If you feel that jealousy is the reason for the resistance, then spend a few minutes every day, BEFORE you attend to the kids, by hugging and being present with your partner.
I bet you you’ll have a happy and smiling partner for the rest of the day. You gave him/her exactly what he/she needed (maybe he/she won’t even be conscious of it.)
# 4 – Service level is too high
Are you one of those parents who occasionally forget that children themselves have arms and legs. I did. I catered to my boys without any limits, making my partner angry. My boys seemed spoiled and without any initiative. I did not demand anything from them.
Is it something you can recognize from your own life? If it is, then see it as a welcoming opportunity to turn down the service level. But remember to inform your children that things will have to change from now on. There are new rules.
They will probably complain loudly, but will eventually get used to it. And best of all your partner’s annoyance with your children will hopefully change in proportion, as that will get your family to work as a team.
# 5 – Takes up too much
Honestly – Maybe your partner’s annoyance with your kids is reasonable.
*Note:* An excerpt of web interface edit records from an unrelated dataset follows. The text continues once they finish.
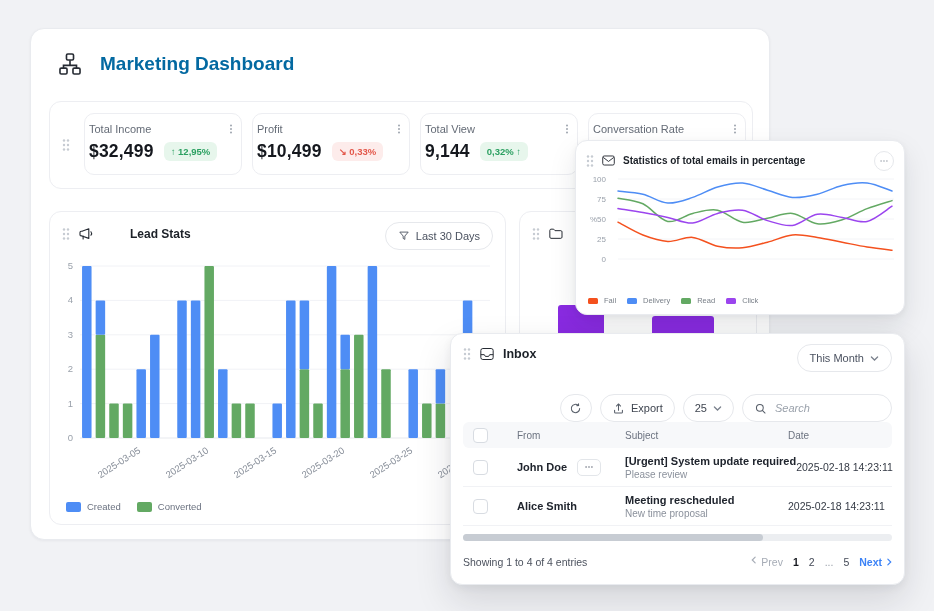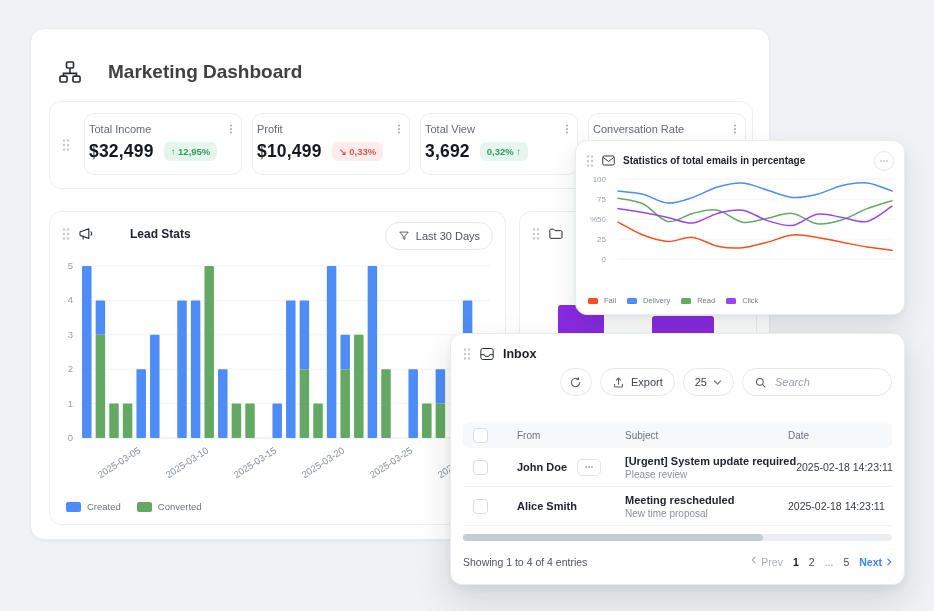--- a/index.html
+++ b/index.html
@@ -11,7 +11,7 @@
   .main-card{left:30px;top:28px;width:740px;height:512px;border-radius:14px;
              box-shadow:0 1px 3px rgba(16,24,40,.05);z-index:1;}
   .title-row{position:absolute;left:26px;top:20px;display:flex;align-items:center;gap:13px;}
-  .page-title{font-size:19px;font-weight:600;color:#404040;margin:12px;}
+  .page-title{font-size:19px;font-weight:600;color:#0369a1;margin:4px;}
 
   
   .stats-wrap{position:absolute;left:18px;top:72px;width:702px;height:86px;

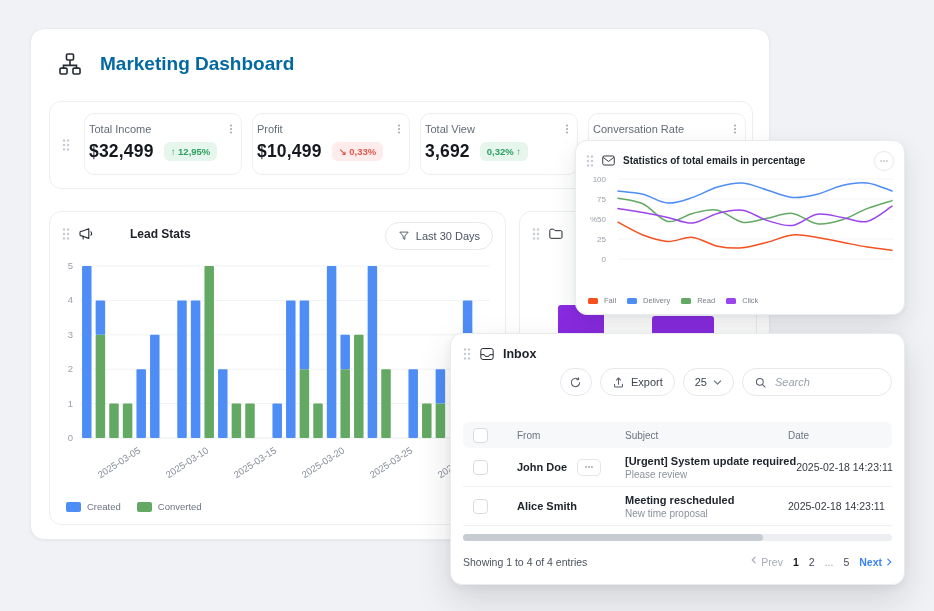--- a/index.html
+++ b/index.html
@@ -190,7 +190,7 @@
             </span>
           </div>
           <div class="sc-val">
-            <span class="value">3,692</span>
+            <span class="value">9,144</span>
             <span class="badge green">0,32% ↑</span>
           </div>
         </div>

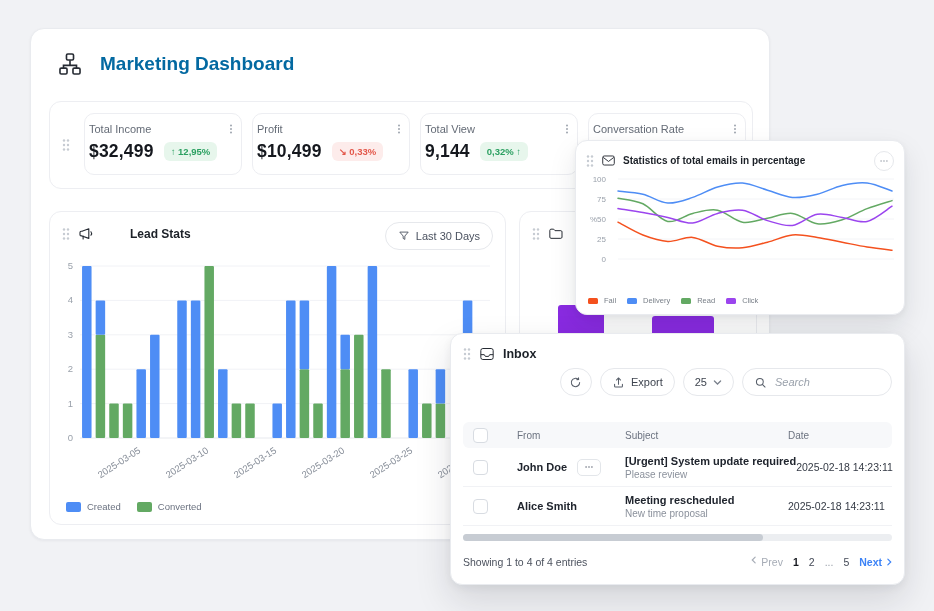--- a/index.html
+++ b/index.html
@@ -433,6 +433,14 @@
       </span>
       <span class="inbox-title">Inbox</span>
     </div>
+    <button class="pill-btn period-btn">
+      <span>This Month</span>
+      <span>
+        <svg width="9" height="7" viewBox="0 0 11 9" fill="none" stroke="#7a818c" stroke-width="1.6" stroke-linecap="round">
+            <path d="m1.5 2.5 4 4 4-4"></path>
+          </svg>
+      </span>
+    </button>
 
     <div class="toolbar">
       <button class="tool-pill refresh-btn">

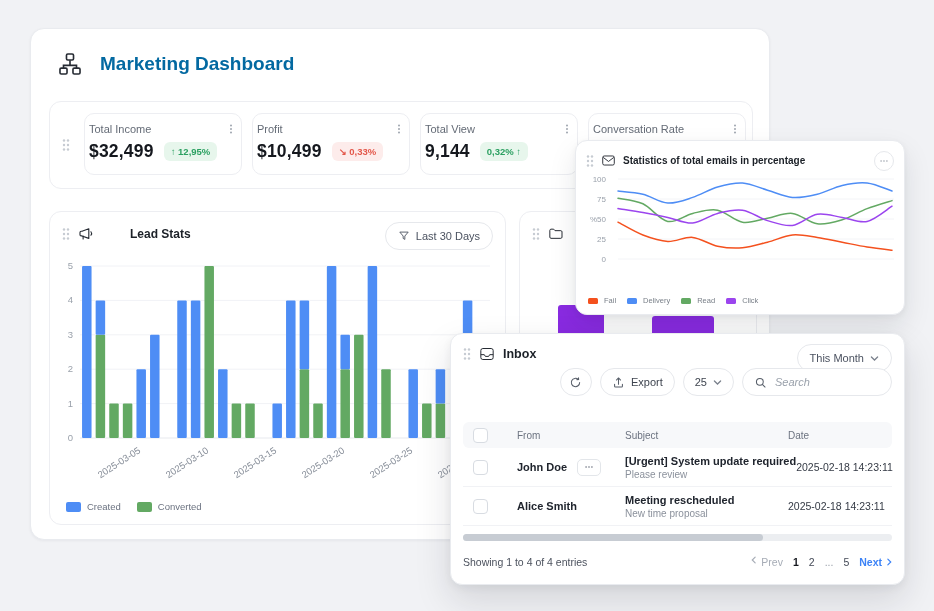--- a/index.html
+++ b/index.html
@@ -69,7 +69,7 @@
   .inbox-head{left:12px;top:12px;}
   .inbox-title{font-size:12.5px;font-weight:700;color:#1c2128;}
   .period-btn{right:12px;top:10px;}
-  .toolbar{position:absolute;right:12px;top:34px;display:flex;gap:8px;align-items:center;}
+  .toolbar{position:absolute;right:12px;top:60px;display:flex;gap:8px;align-items:center;}
   .tool-pill{height:28px;border:1px solid #e6e8ec;border-radius:14px;display:flex;align-items:center;
              gap:6px;padding:0 11px;font-size:11px;color:#3f4550;background:#fff;box-sizing:border-box;cursor:pointer;}
   .refresh-btn{width:32px;justify-content:center;padding:0;}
Maybe they are completely unreasonable and need to be put in their place. But maybe the children feel that they must compete with your girlfriend about your attention.
If you’ve been alone with them for many years, they had been accustomed to always have your full attention. They need time to get used to that you are no longer their sole “property.” But remember that it’s perfectly ok to tell them that you’re just busy with something else, but that you will return to them as soon as you have time. (It is mportant to remember to get back to them.)
It is a good opportunity to introduce children to the concept of “situational awareness” that they just may find out about what is going on around them. Notice what are the others are doing, before they start to yell for you.
When you show your partner that you give him/her priority status and say no to the kids with respect for both your relationship and them, it might help your partner to remember that habits take time to change. You must have patience. But it is worth being good at noticing the little progress that constantly will show up when you are consistent and loving in your demands of the children.
I hope you have found some new inspiration in my (long) blog.